Specifically, the thing that got me going on the idea of Amigo was this statistic that I saw: hundreds, if not thousands, of these cabezas barrios -- the mayors of these small towns -- were killed by one side or the other. It was just an untenable position. The same happened to the mayors of Vietnamese hamlets: the Americans would come in the day, and you’d have to deal with them or they would arrest you and hand you over to the South Vietnamese army. And then the night would come, the Americans would leave, and the Vietcong would come in and torture you for dealing with the Americans. Who wants to be the mayor, after a while?
Garret Dillahunt. Photo by Mary Cybulski, Courtesy Variance Films/Anarchists’ Convention
KMc: What do you want audiences to take away from this?
JS: I always want an audience to leave thinking about their lives and what’s going on. I think it’s always interesting after a movie to say, “Who did you identify with the most? Who do you think you would have been? If you were the mayor, what do you think you would have done? Or if you were the lieutenant?” Obviously, not too many people are going to identify with the Catholic priest, because he just serves his own agenda.

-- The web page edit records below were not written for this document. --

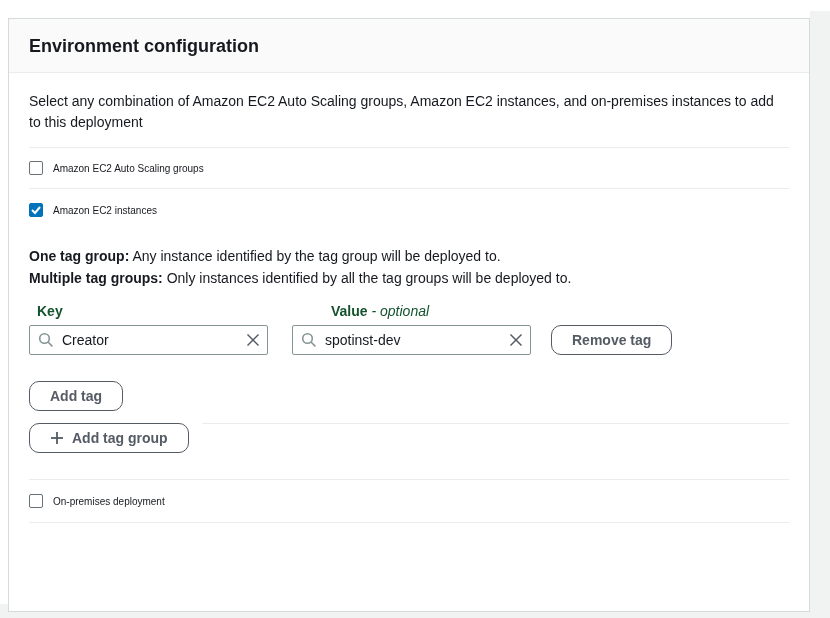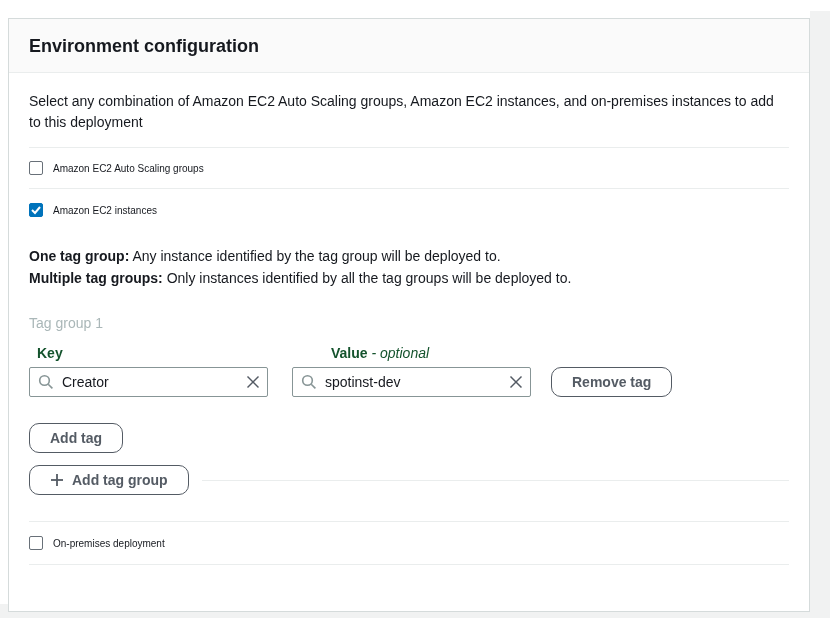--- a/index.html
+++ b/index.html
@@ -48,21 +48,21 @@
   .clear-btn { position:absolute; right:6px; top:6px; width:18px; height:18px; border:none;
                background:transparent; cursor:pointer; padding:0; line-height:0; }
 
   .btn { display:inline-flex; align-items:center; justify-content:center; gap:8px;
          background:#fff; border:1px solid #545b64; border-radius:10px; color:#545b64;
          font-family:"Liberation Sans", sans-serif; font-size:14px; font-weight:700;
          height:30px; padding:0 20px; cursor:pointer; }
   .btn-remove { margin-left:20px; }
   .btn-addtag { margin-top:26px; }
 
-  .addgroup-row { display:flex; align-items:center; margin-top:12px; }
+  .addgroup-row { display:flex; align-items:flex-start; margin-top:12px; }
   .addgroup-row .rule { flex:1; border-top:1px solid #eaeded; margin-left:13px; }
 
   .divider.after-group { margin-top:26px; }
   .divider.bottom { margin-bottom:0; }
   .bottom-pad { height:15px; }
 </style>
 </head>
 <body>
 
 <div class="bg-right"></div>
@@ -94,21 +94,20 @@
           </svg>
       </span>
       <span class="cb-label">Amazon EC2 instances</span>
     </div>
 
     <div class="help">
       <div><b>One tag group:</b><span> Any instance identified by the tag group will be deployed to.</span></div>
       <div><b>Multiple tag groups:</b><span> Only instances identified by all the tag groups will be deployed to.</span></div>
     </div>
 
-    <div class="tag-group-title">Tag group 1</div>
 
     <div class="labels-row">
       <div class="field-label label-key">Key</div>
       <div class="field-label label-value">
         <span>Value</span> <span class="opt">- optional</span>
       </div>
     </div>
 
     <div class="inputs-row">
       <div class="input-wrap">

But I think what’s unusual about a movie like Amigo is that it’s half Americans and half Tagalog-speaking people, so you get to see a situation from all sides. They all have their own ideas about who the other is -- even the Chinese are prejudiced. They are the low man on the totem pole, and they think everybody else is a dog-eater, that everyone is inferior to the Chinese. So they all have their own myths about each other, but you as the audience get to sit in every camp, and hear what those people think and how they see the world.
So a lot of what I like people to leave with is, first of all, that they got involved in the story, and that they were rooting for somebody. And they may have been rooting for both sides not to kill each other.
KMc: There’s a line in the movie: "How can everyone be right?"
JS: Right. [A truce] is what you hope for at the end of it, but it’s not going to happen, because the pressure of that kind of war forces everything to a head, eventually. But you hope that audiences come back thinking in a more complex way than they did when they went in.
That’s not what most movies do. Most movies, honestly, are designed to be simplistic. And I write some of those movies for other people -- in your usual superhero movie, or in good guy/bad guy movies, the bad guy has to be really bad so you can kill him in a really nasty way. And that happens in the world, but not that often. Usually it’s more of a situation like something in Amigo, where there’s something to be said on both sides; there’s a reason why both sides are in the fight. And there are some people who would rather not be in the fight, but they got dragged into it.